À La Folie Théâtre, Taxi Story propose une expérience de théâtre contemporain resserrée et immersive, à découvrir jusqu’au 6 juin 2026. Portée par la compagnie Zone 34, la pièce installe le spectateur dans un dispositif singulier où le récit, centré sur une histoire d’amour et de mémoire, se déploie dans un espace minimaliste mais très travaillé.

Un jeu d’acteur précis et une mise en scène très construite

Dès les premières minutes, la qualité du jeu s’impose. Cyril Durel et Naima Maurel livrent une interprétation fine, maîtrisée, avec une grande justesse dans les variations émotionnelles. Leur présence tient le spectacle sans faiblir, dans un format pourtant exigeant de huis clos et de proximité extrême avec le public.

La mise en scène accompagne ce travail avec beaucoup de rigueur. Le dispositif du miroir, qui place les comédiens face à leur reflet et dos au public, crée un double regard constant. Le spectateur peut choisir son point de vue, entre observation directe et image réfléchie, ce qui donne une profondeur visuelle inattendue à un espace très réduit. Les lumières et la bande sonore viennent renforcer cette sensation d’intimité et de tension, installant une atmosphère continue, sans rupture.

Cette précision, très nette, est aussi ce qui peut parfois donner une impression de contrôle un peu trop appuyé. On aurait aimé, par moments, que le jeu se laisse davantage aller, que certaines scènes prennent plus de liberté, en écho à la dimension émotionnelle et chaotique du récit. Cette retenue reste toutefois ponctuelle et ne remet pas en cause la solidité de l’ensemble.

Un récit intime porté par un dispositif immersif

Taxi Story suit Léo, chauffeur de taxi, qui tente de remonter le temps pour sauver son histoire avec Julie. Entre 2013 et 2018, la pièce navigue entre passé et présent, brouillant volontairement les repères. Ce jeu sur la temporalité est au cœur de la proposition : il ne s’agit pas simplement de raconter une histoire d’amour, mais de questionner ce qui persiste, ce qui échappe et ce que l’on reconstruit.

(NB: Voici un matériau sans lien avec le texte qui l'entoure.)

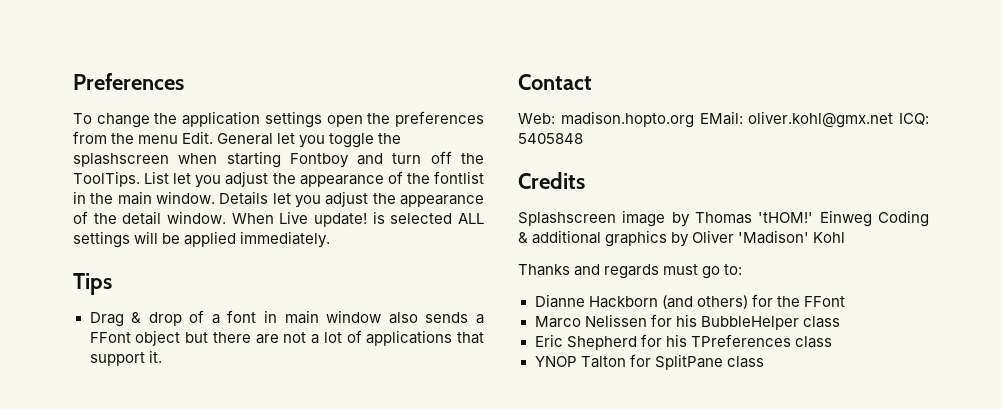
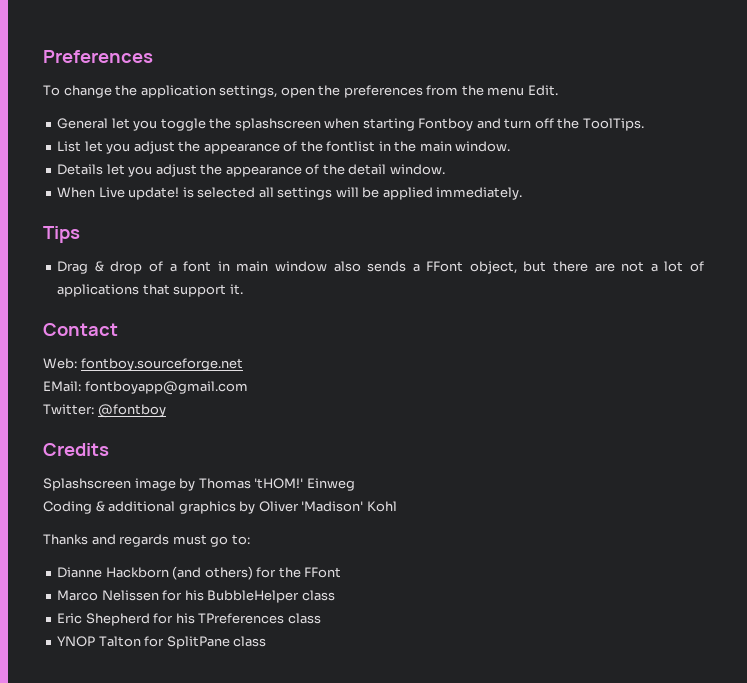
- To change the application settings open the preferences from the menu Edit. General let you toggle the splashscreen when starting Fontboy and turn off the ToolTips. List let you adjust the appearance of the fontlist in the main window. Details let you adjust the appearance of the detail window. When Live update! is selected ALL settings will be applied immediately.
+ To change the application settings, open the preferences from the menu Edit.
+ General let you toggle the splashscreen when starting Fontboy and turn off the ToolTips.
+ List let you adjust the appearance of the fontlist in the main window.
+ Details let you adjust the appearance of the detail window.
+ When Live update! is selected all settings will be applied immediately.
- Drag & drop of a font in main window also sends a FFont object but there are not a lot of applications that support it.
+ Drag & drop of a font in main window also sends a FFont object, but there are not a lot of applications that support it.
- Web: madison.hopto.org EMail: oliver.kohl@gmx.net ICQ: 5405848
+ Web: fontboy.sourceforge.net
+ EMail: fontboyapp@gmail.com
+ Twitter: @fontboy
- Einweg Coding & additional graphics by Oliver 'Madison' Kohl
+ Einweg
+ Coding & additional graphics by Oliver 'Madison' Kohl

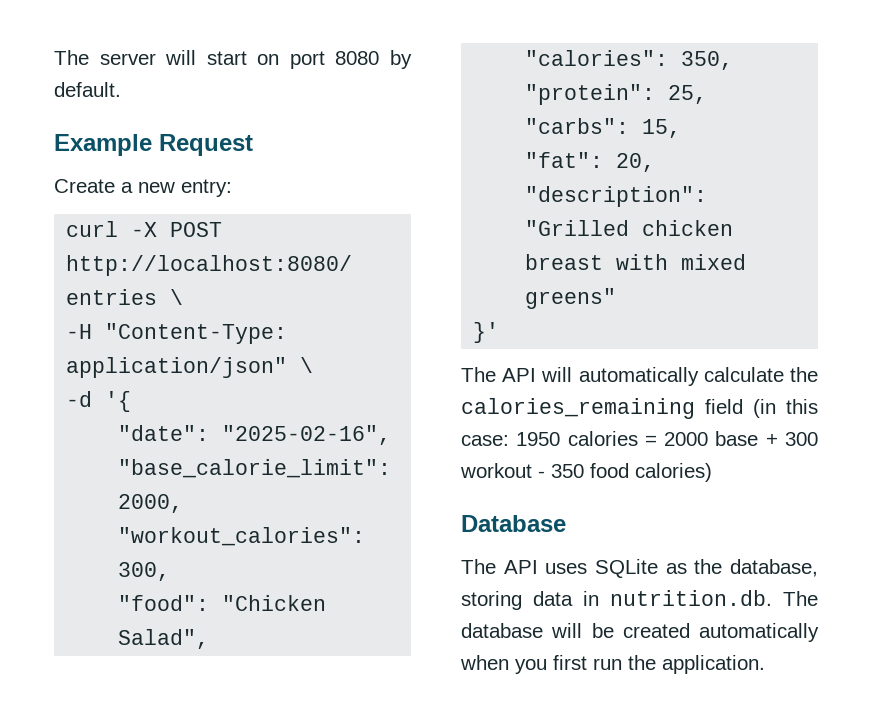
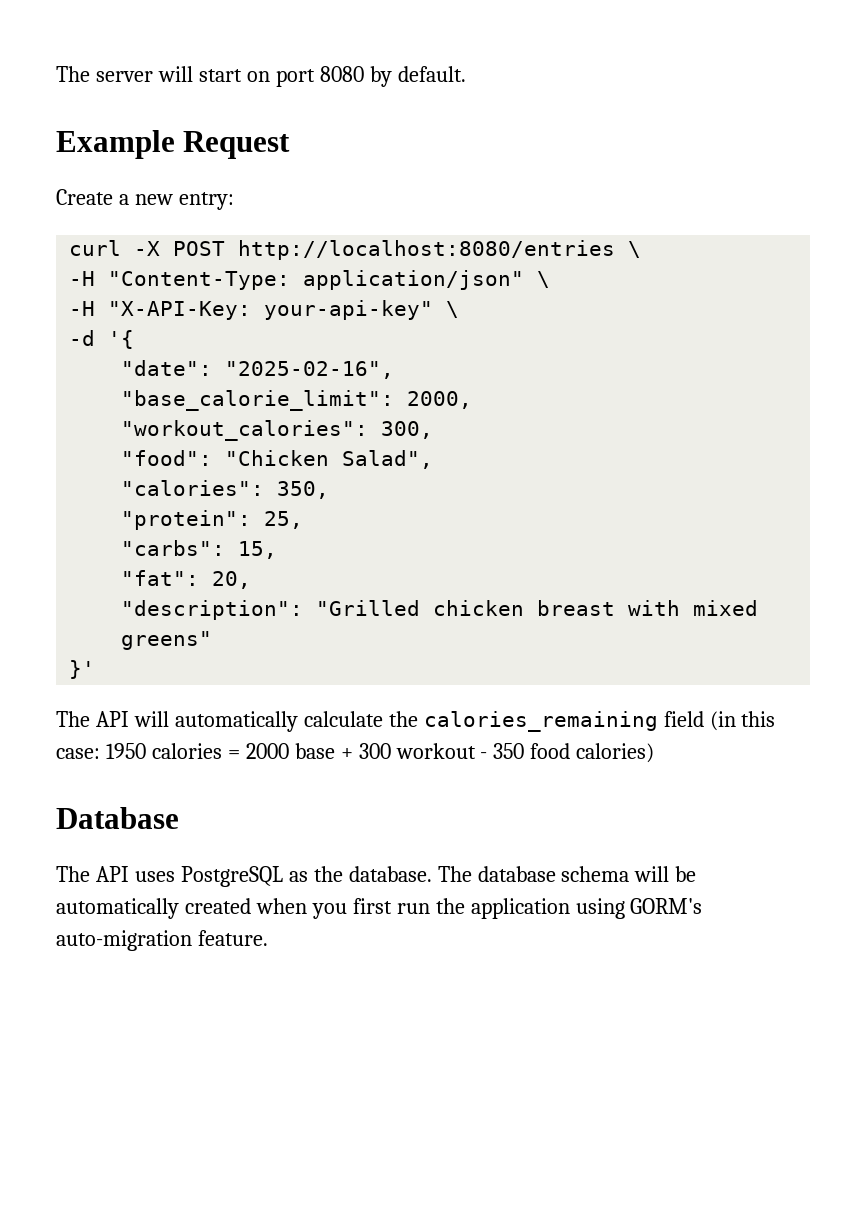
+ -H "X-API-Key: your-api-key" \
- The API uses SQLite as the database, storing data in nutrition.db. The database will be created automatically when you first run the application.
+ The API uses PostgreSQL as the database. The database schema will be automatically created when you first run the application using GORM's auto-migration feature.

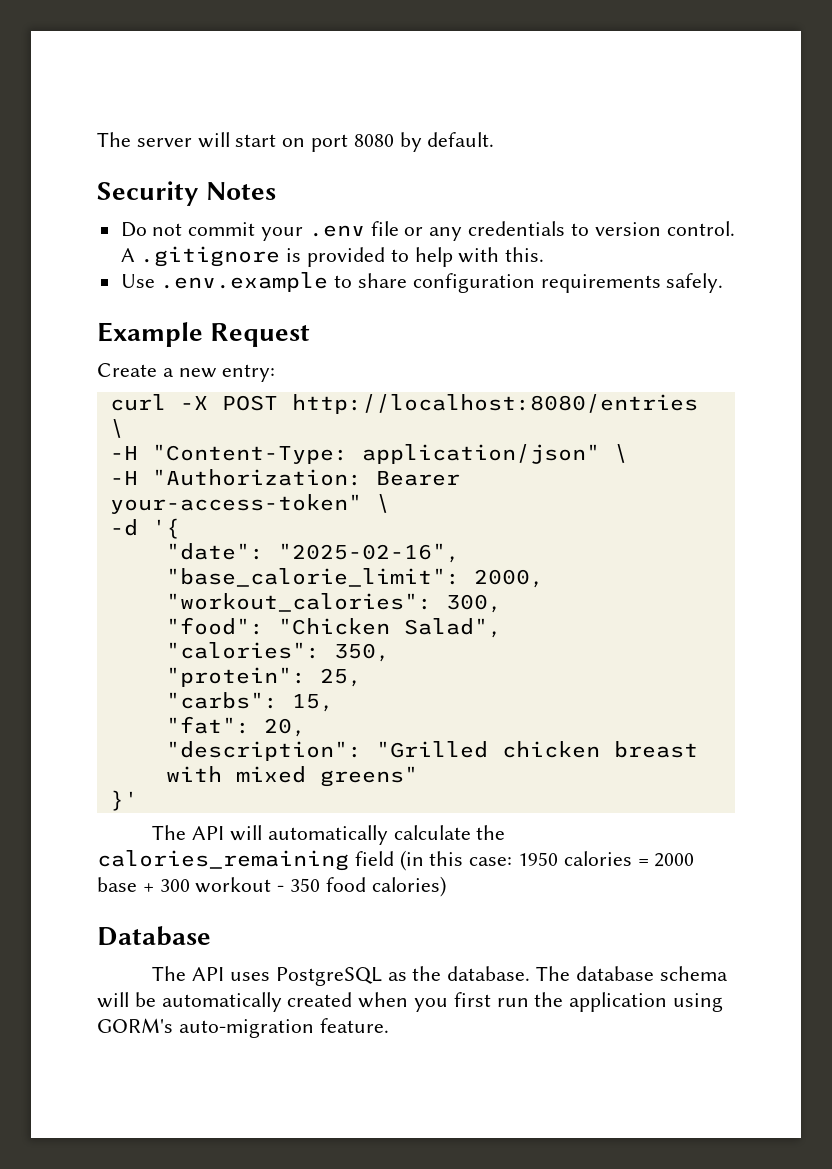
+ Security Notes
+ Do not commit your .env file or any credentials to version control. A .gitignore is provided to help with this.
+ Use .env.example to share configuration requirements safely.
- -H "X-API-Key: your-api-key" \
+ -H "Authorization: Bearer your-access-token" \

La jauge très limitée — 16 spectateurs — renforce l’expérience. Cette proximité crée une implication immédiate : on ne regarde pas la pièce à distance, on est à l’intérieur. Chaque geste, chaque silence prend du poids, et le spectateur est invité à suivre les fragments de cette relation comme s’il en était témoin direct.

Sans chercher l’effet spectaculaire, Taxi Story s’impose par sa cohérence et la précision de son dispositif. Une proposition sobre, inventive et efficace, qui confirme le savoir-faire de la compagnie Zone 34 dans un théâtre de proximité exigeant.